Le suspense n’aura pas duré bien longtemps sur la route de Mouila. Sauf retournement de situation judiciaire ou politique de dernière minute, Pierre-Alain Mounguengui, dit « PAM », devrait être reconduit sans coup férir à la tête de la Fédération Gabonaise de Football (FEGAFOOT) le 18 avril prochain. La commission électorale a tranché : le président sortant sera l’unique candidat en lice, après l’invalidation systématique des dossiers concurrents pour « non-conformité », notamment sur la question épineuse des parrainages. Une issue qui, pour de nombreux observateurs, illustre une fois de plus le verrouillage méthodique d’une institution devenue, au fil des mandats, une forteresse imprenable.
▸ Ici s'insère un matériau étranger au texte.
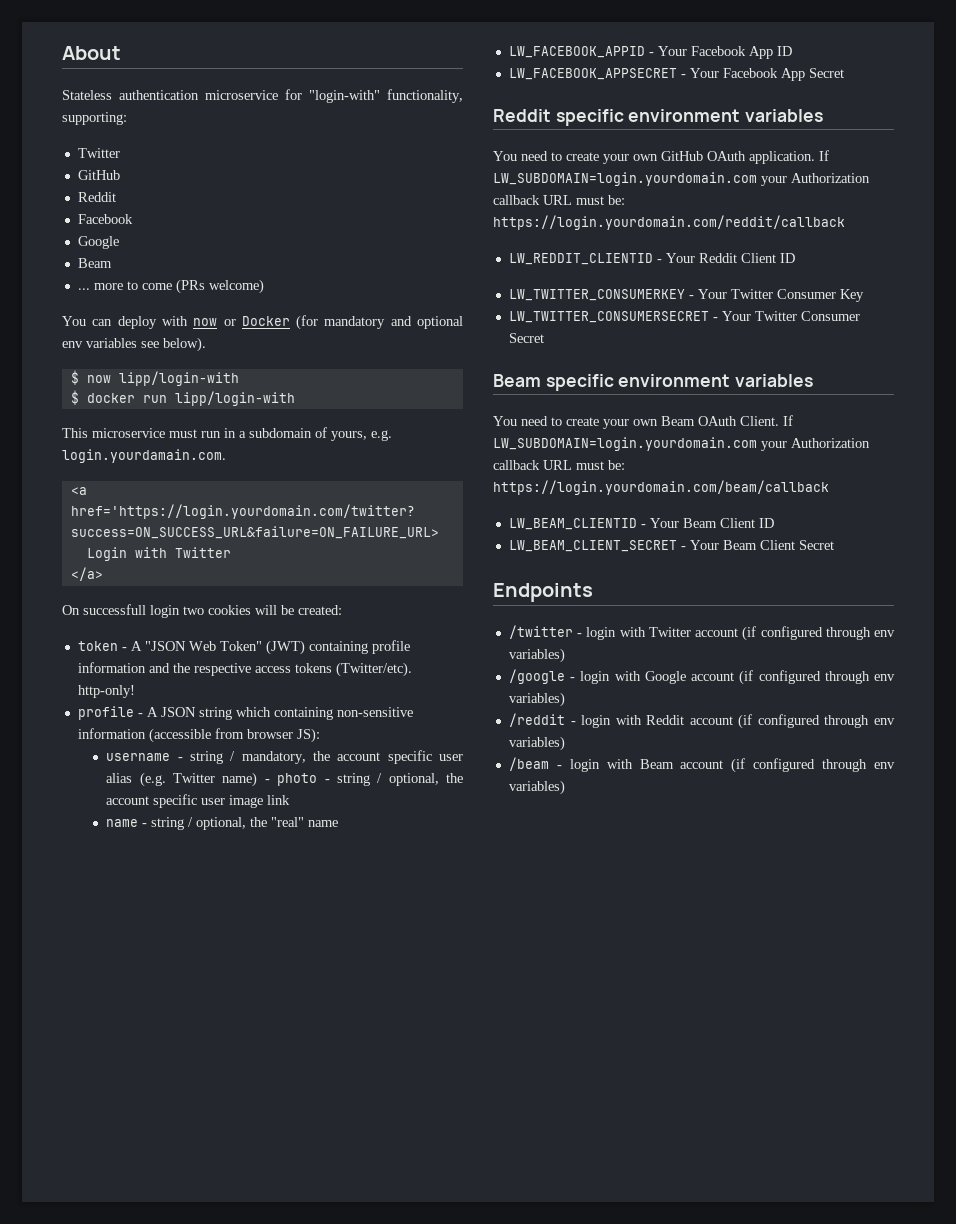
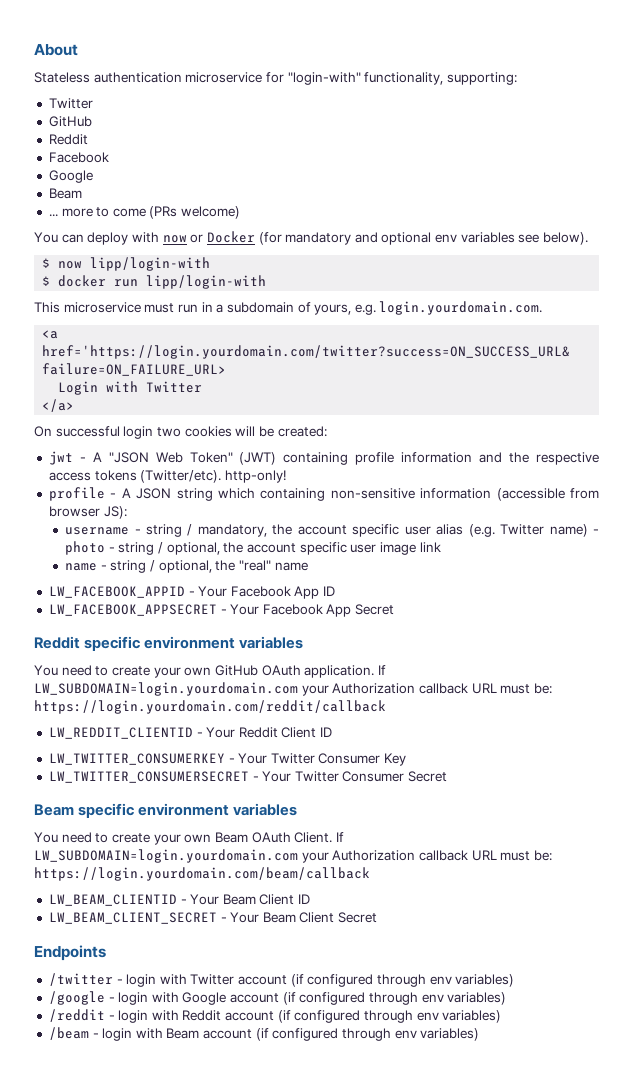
[62,449,226,463] login.yourdamain.com. -> [379,301,543,315] login.yourdomain.com.
[83,604,146,615] successfull -> [55,426,120,437] successful
[77,641,118,651] token -> [48,451,73,465] jwt

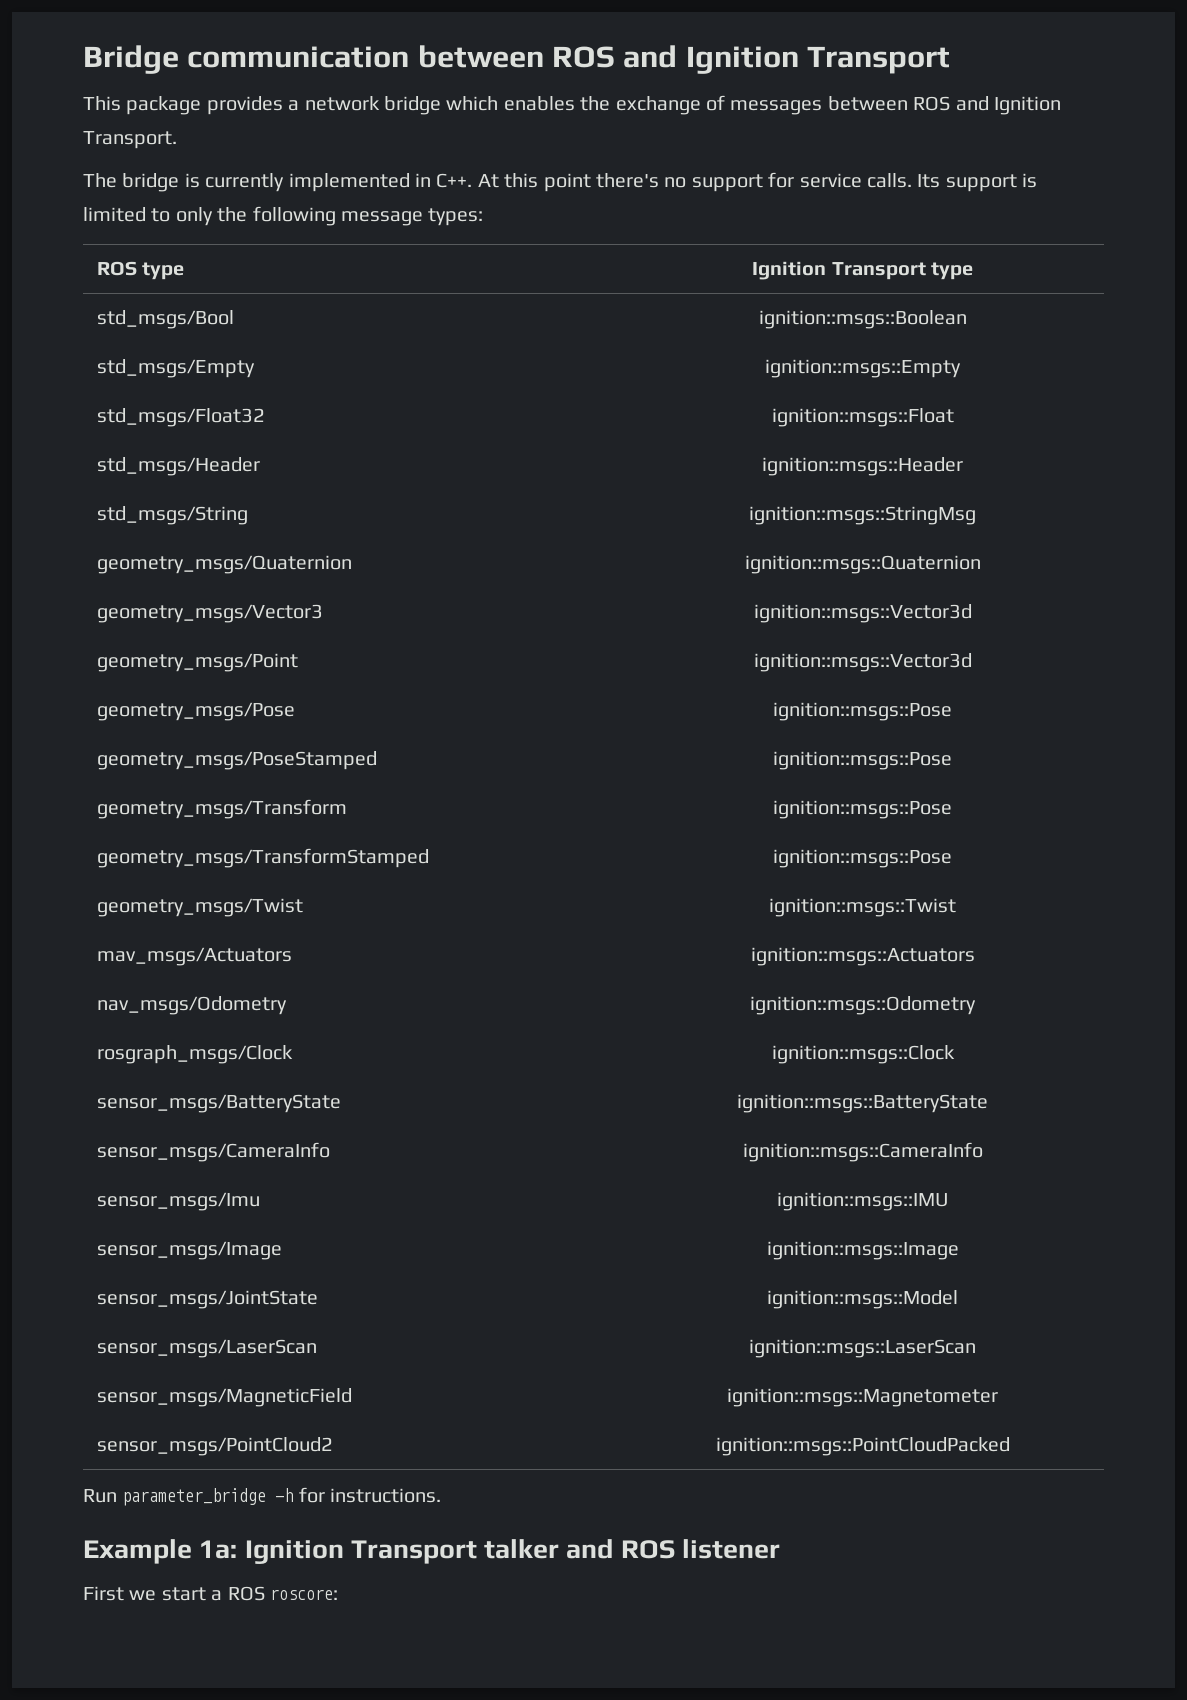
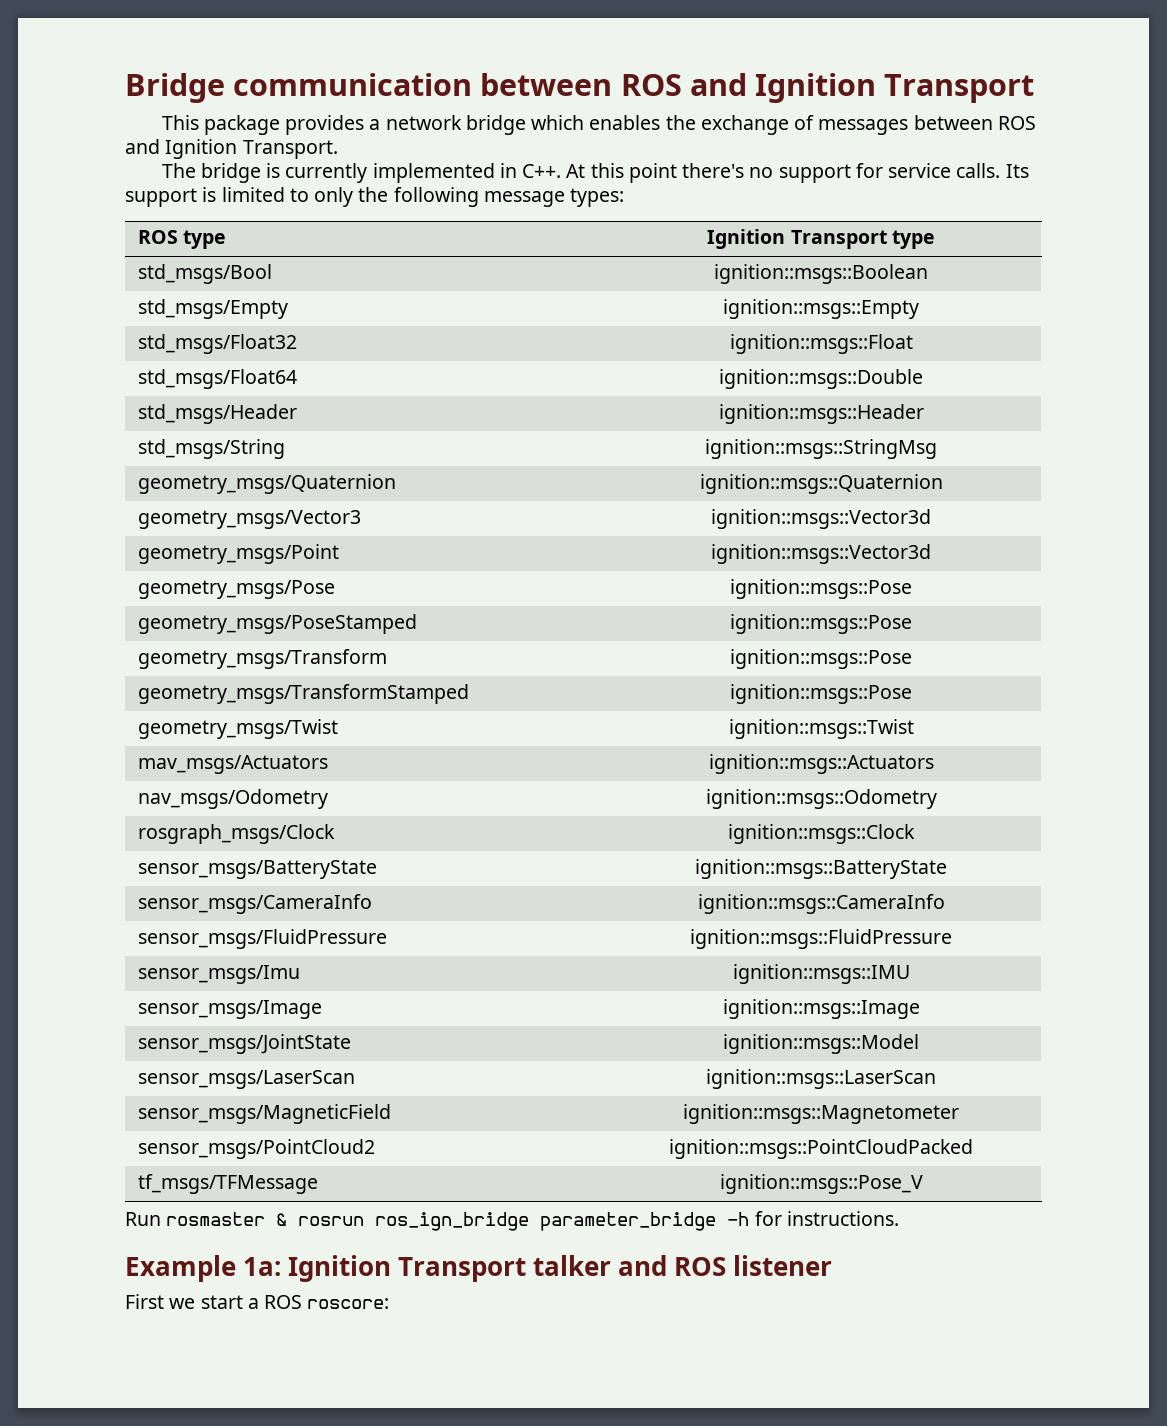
(954, 417) none -> [138,369,298,389] [718,369,923,389] // std_msgs/Float64 | ignition::msgs::Double
(983, 1152) none -> [138,929,388,949] [689,929,952,949] // sensor_msgs/FluidPressure | ignition::msgs::FluidPressure
(1010, 1446) none -> [138,1174,319,1194] [719,1174,923,1194] // tf_msgs/TFMessage | ignition::msgs::Pose_V
(117, 1496) none -> [166,1212,530,1231] rosmaster & rosrun ros_ign_bridge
Dans les couloirs des instances sportives de Libreville, l’amertume le dispute à l’indignation. Les détracteurs de PAM dénoncent des statuts taillés sur mesure, verrouillant l’accès au fauteuil présidentiel pour quiconque n’appartient pas au sérail fédéral. Plus grave encore, cette hégémonie semble bénéficier d’une bienveillance, voire d’une protection tacite, de la part de la CAF et de la FIFA. Malgré les dossiers de plus en plus lourds qui s’accumulent sur le bureau des instances internationales, Zurich et Le Caire semblent préférer la « stabilité » au risque d’une transition incertaine, laissant le football gabonais dans une sorte de statu quo institutionnel.Pourtant, l’orage pourrait venir non pas des urnes, mais du terrain judiciaire. Car au-delà des enjeux sportifs, c’est la gestion financière de la Fédération qui se retrouve sous le feu des projecteurs. L’utilisation des subventions étatiques et les liens étroits entretenus avec certains prestataires privilégiés, à l’instar de la société Omed, suscitent de sérieuses interrogations sur la transparence réelle des flux de trésorerie. La question de savoir où va réellement l’argent du contribuable gabonais n’est plus seulement une rumeur de vestiaire, mais un enjeu de reddition de comptes que l’État pourrait être amené à clarifier sous la pression de l’opinion publique.Le bras de fer entre la FEGAFOOT et les autorités de tutelle entre donc dans une phase critique. Si l’État décide de faire respecter les lois du pays en matière de transparence financière, l’élection de Mouila pourrait n’être qu’une victoire à la Pyrrhus pour PAM.
Entre le désir de souveraineté nationale sur la gestion des deniers publics et les règles strictes de non-ingérence édictées par la FIFA, la marge de manœuvre est étroite. Une chose est sûre : ce scrutin en solitaire ne suffira pas à ramener la sérénité dans une famille du football profondément divisée, où la quête d’alternance se heurte désormais au mur d’un système à l’épreuve des balles.